Jorge Amado sempre foi um dos meus escritores favoritos, e uma das maiores injustiças da Academia Nobel, que o deixou morrer sem lhe dar o tão merecido prémio.
A sua prosa cheia de poesia, muitas vezes de um lirismo que seria quase barroco se não o percebêssemos tão emocionado, tem também, quase sempre, um delicioso sentido de humor e uma malícia subterrânea quase constante.
Tieta do Agreste, publicado no Brasil em Agosto de 1977, esta é a capa da primeira edição portuguesa, de Maio de 1978. Deu até matéria para uma telenovela, parece que excelente, mas que nunca vi, de tanto que na época saía à noite. Não pegava no livro há uns bons quinze anos, pus-me ontem a relê-lo com o encantamento de sempre. E não resisto a transcrever uma passagem que encontrei na página 66, em que se refere uma das principais personagens, D. Carmosina, única funcionária do pequeno posto de correios de Sant'Ana do Agreste, sempre a devorar em primeira mão todos os jornais e revistas que chegam à perdida e minúscula povoação do Nordeste brasileiro.
«Perdida, nem sequer folheia as revistas, ela sempre ávida de saber de amores desfeitos, casamentos e desquites, brigas, festas, a vida brilhante dos astros de cinema, rádio, teatro, televisão. Revistas, Perpétua [irmã mais velha de Tieta, beata, rato de sacristia sempre a bater com a mão no peito, interesseira e odiosa] não as pagará. «Porcarias! Indivíduos sem temor a Deus, mulheres mostrando as vergonhas, uma indecência essas revistas. Em minha casa não entram. Se eu fosse Astério...» Felizmente não era, assim Elisa [irmã mais nova, sempre a sonhar com a vida nas grandes cidades] está a par de todas as fofocas e delira com as fotonovelas.

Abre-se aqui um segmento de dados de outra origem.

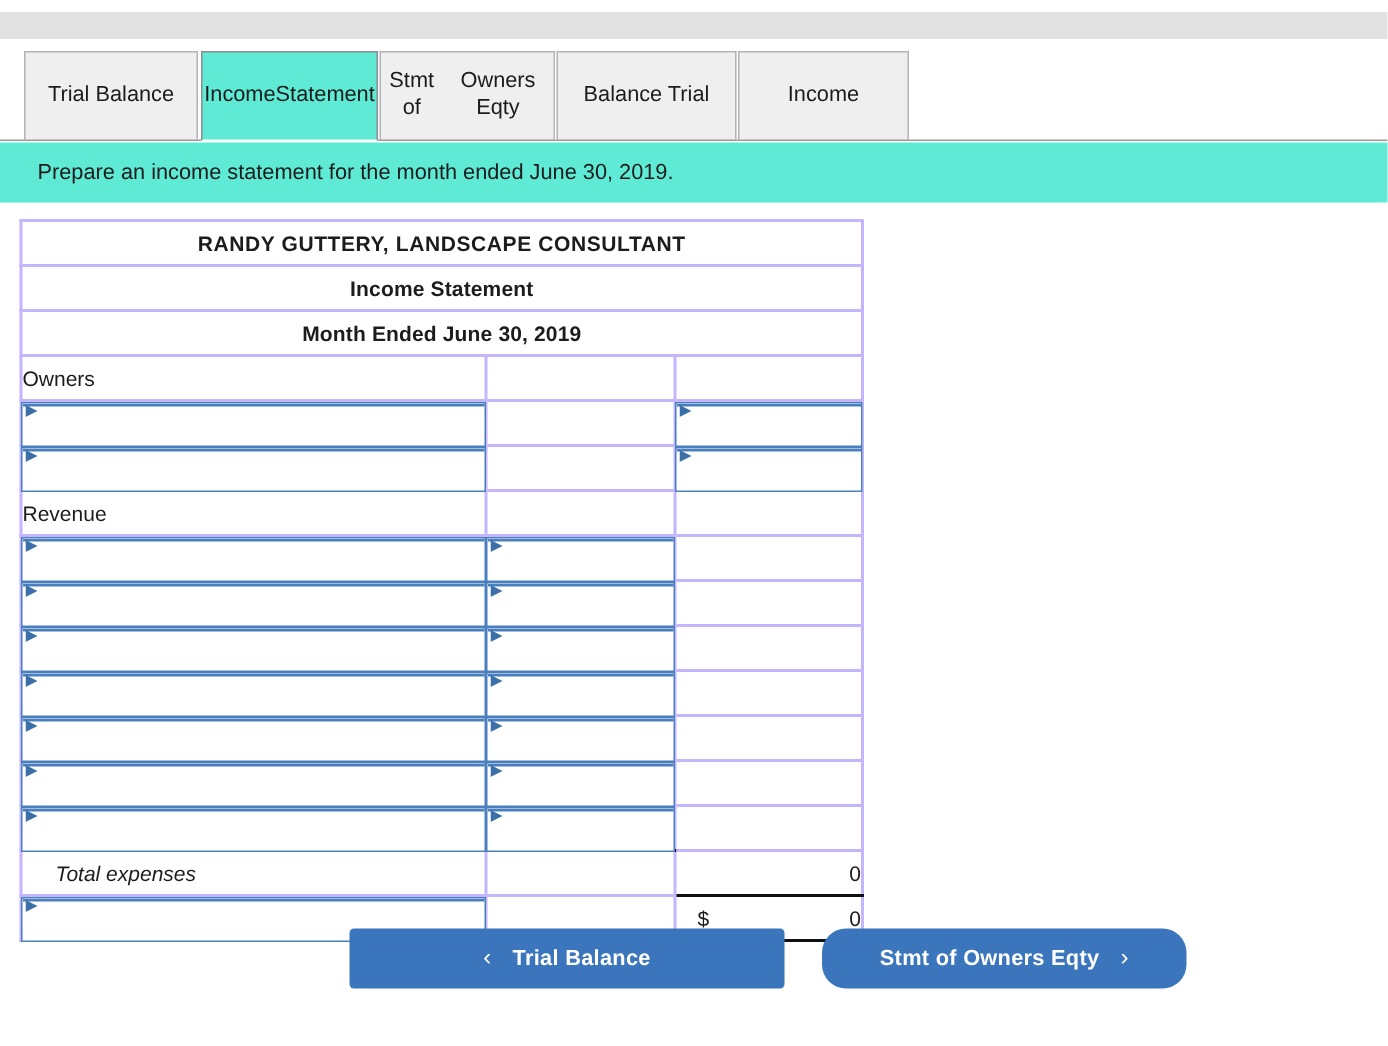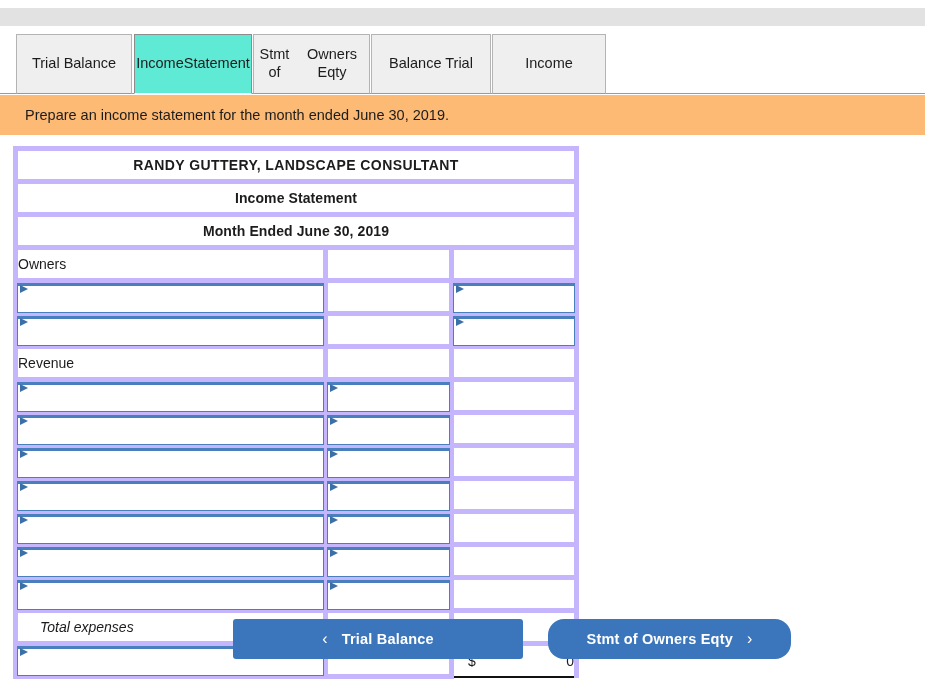--- a/index.html
+++ b/index.html
@@ -61,39 +61,39 @@
     border: 1px solid #8c8c8c;
     border-bottom: 1px solid #ffffff;
     z-index: 3;
   }
 
   
   .instruction {
     position: absolute;
     left: 0; top: 95px;
     width: 925px; height: 40px;
-    background: #fdba74;
+    background: #5eead4;
     display: flex;
     align-items: center;
     box-sizing: border-box;
     padding-left: 25px;
     font-size: 14.5px;
     color: #1c1c1c;
   }
 
   
   .sheet {
     position: absolute;
     left: 13px; top: 146px;
     width: 561px;
     border-collapse: collapse;
     table-layout: fixed;
   }
   .sheet td {
-    border: 5px solid #c4b5fd;
+    border: 2px solid #c4b5fd;
     padding: 0;
     height: 28px;
     vertical-align: middle;
     font-size: 14px;
     color: #1c1c1c;
     background: #ffffff;
   }
   .sheet col.c1 { width: 310px; }
   .sheet col.c2 { width: 126px; }
   .sheet col.c3 { width: 125px; }

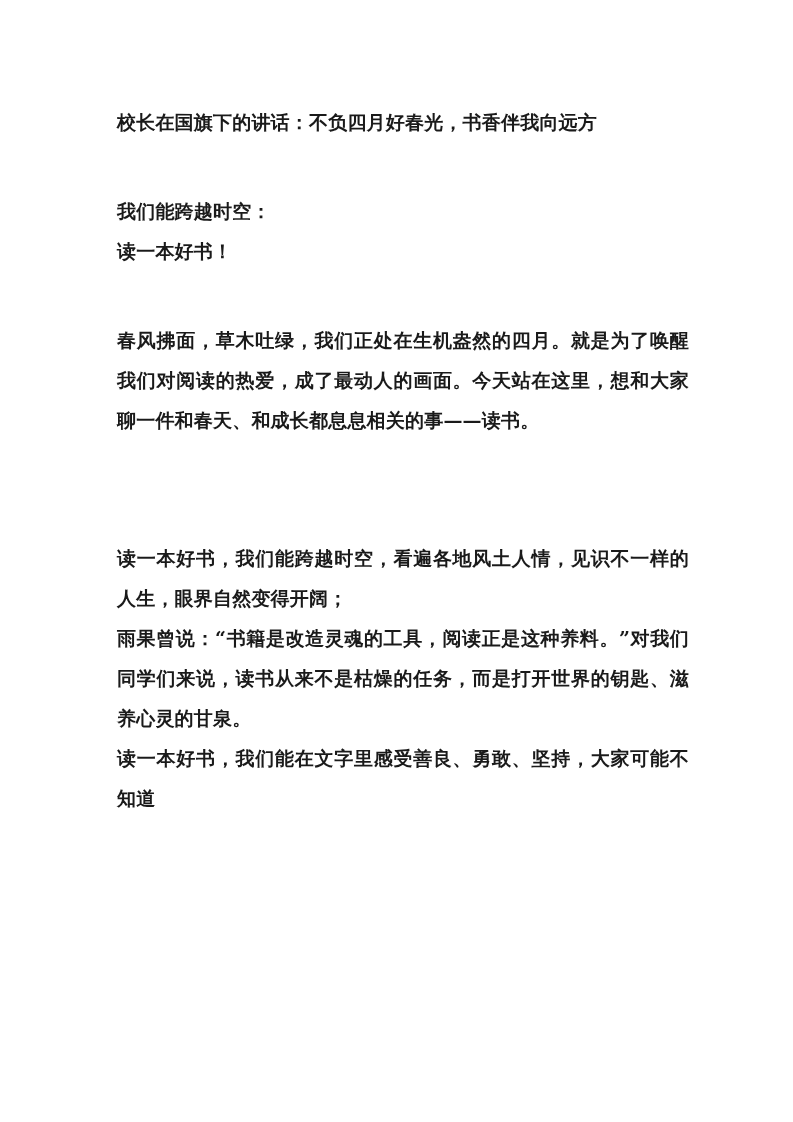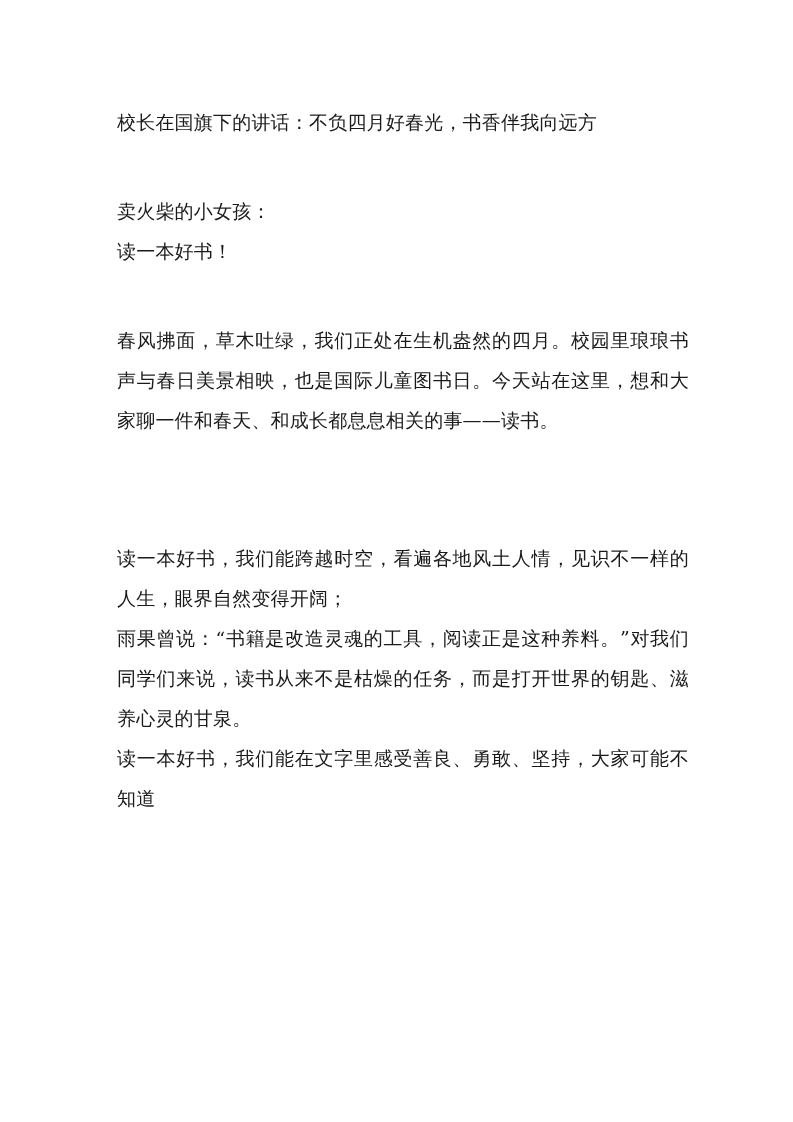--- a/index.html
+++ b/index.html
@@ -5,35 +5,36 @@
   html, body { margin: 0; padding: 0; background: #ffffff; }
   body { width: 793px; height: 1122px; overflow: hidden; position: relative; }
   .page {
     position: absolute; left: 0; top: 0; width: 793px; height: 1122px; background: #fff;
   }
   .content {
     position: absolute; left: 117px; top: 102px; width: 572px;
     font-family: "DejaVu Serif", "Liberation Serif", serif;
     font-size: 19px; line-height: 40px; color: #1a1a1a;
     letter-spacing: 0.2px;
+    font-weight: bold;
   }
   .p { margin: 0; text-align: justify; }
   .gap-title { height: 49px; }
   .gap { height: 49px; }
 </style>
 </head>
 <body>
 
 <div class="page">
   <div class="content">
     <p class="p">校长在国旗下的讲话：不负四月好春光，书香伴我向远方</p>
     <div class="gap-title"></div>
-    <p class="p">卖火柴的小女孩：</p>
+    <p class="p">我们能跨越时空：</p>
     <p class="p">读一本好书！</p>
     <div class="gap"></div>
-    <p class="p">春风拂面，草木吐绿，我们正处在生机盎然的四月。校园里琅琅书声与春日美景相映，也是国际儿童图书日。今天站在这里，想和大家聊一件和春天、和成长都息息相关的事——读书。</p>
+    <p class="p">春风拂面，草木吐绿，我们正处在生机盎然的四月。就是为了唤醒我们对阅读的热爱，成了最动人的画面。今天站在这里，想和大家聊一件和春天、和成长都息息相关的事——读书。</p>
     <div class="gap"></div>
     <div class="gap"></div>
     <p class="p">读一本好书，我们能跨越时空，看遍各地风土人情，见识不一样的人生，眼界自然变得开阔；</p>
     <p class="p">雨果曾说：“书籍是改造灵魂的工具，阅读正是这种养料。”对我们同学们来说，读书从来不是枯燥的任务，而是打开世界的钥匙、滋养心灵的甘泉。</p>
     <p class="p">读一本好书，我们能在文字里感受善良、勇敢、坚持，大家可能不知道</p>
   </div>
 </div>
 
 </body></html>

O conhecimento de Elisa reduz-se aos artistas brasileiros: uma especialista, pode-se dizer. Não possui a visão universal de D. Carmosina, cuja erudição nesses apaixonantes assuntos não se limita às fronteiras pátrias. Não há minúcia que ela desconheça sobre os Beatles, antes, durante e depois a da formação e dissolução do conjunto [se não fosse personagem de ficção terias aqui grande concorrente, Abel]. Erudição, conhecimento, curiosidade, pelo simples prazer intelectual de saber e dar quinaus em Aminthas, tarado pelos Beatles e por todos os conjuntos de rock, desvairado pelo som moderno. Aminthas possui electrola e gravador, gasta em discos e cassetes o que ganha e o que não ganha.»